- WHAT IS REQUIRED -
Each entry should be written out again exactly, so that nothing is lost.

- RECORDS PROVIDED -
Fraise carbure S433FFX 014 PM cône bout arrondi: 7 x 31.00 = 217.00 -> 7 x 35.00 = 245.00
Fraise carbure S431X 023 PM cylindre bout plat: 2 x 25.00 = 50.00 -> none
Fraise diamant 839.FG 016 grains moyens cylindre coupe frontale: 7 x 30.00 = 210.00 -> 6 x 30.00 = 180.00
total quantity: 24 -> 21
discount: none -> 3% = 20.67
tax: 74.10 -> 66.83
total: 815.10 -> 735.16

- TASK OUTPUT -
Fraise carbure S433FFX 014 PM cône bout arrondi: 7 x 31.00 = 217.00 -> 7 x 35.00 = 245.00
Fraise carbure S431X 023 PM cylindre bout plat: 2 x 25.00 = 50.00 -> none
Fraise diamant 839.FG 016 grains moyens cylindre coupe frontale: 7 x 30.00 = 210.00 -> 6 x 30.00 = 180.00
total quantity: 24 -> 21
discount: none -> 3% = 20.67
tax: 74.10 -> 66.83
total: 815.10 -> 735.16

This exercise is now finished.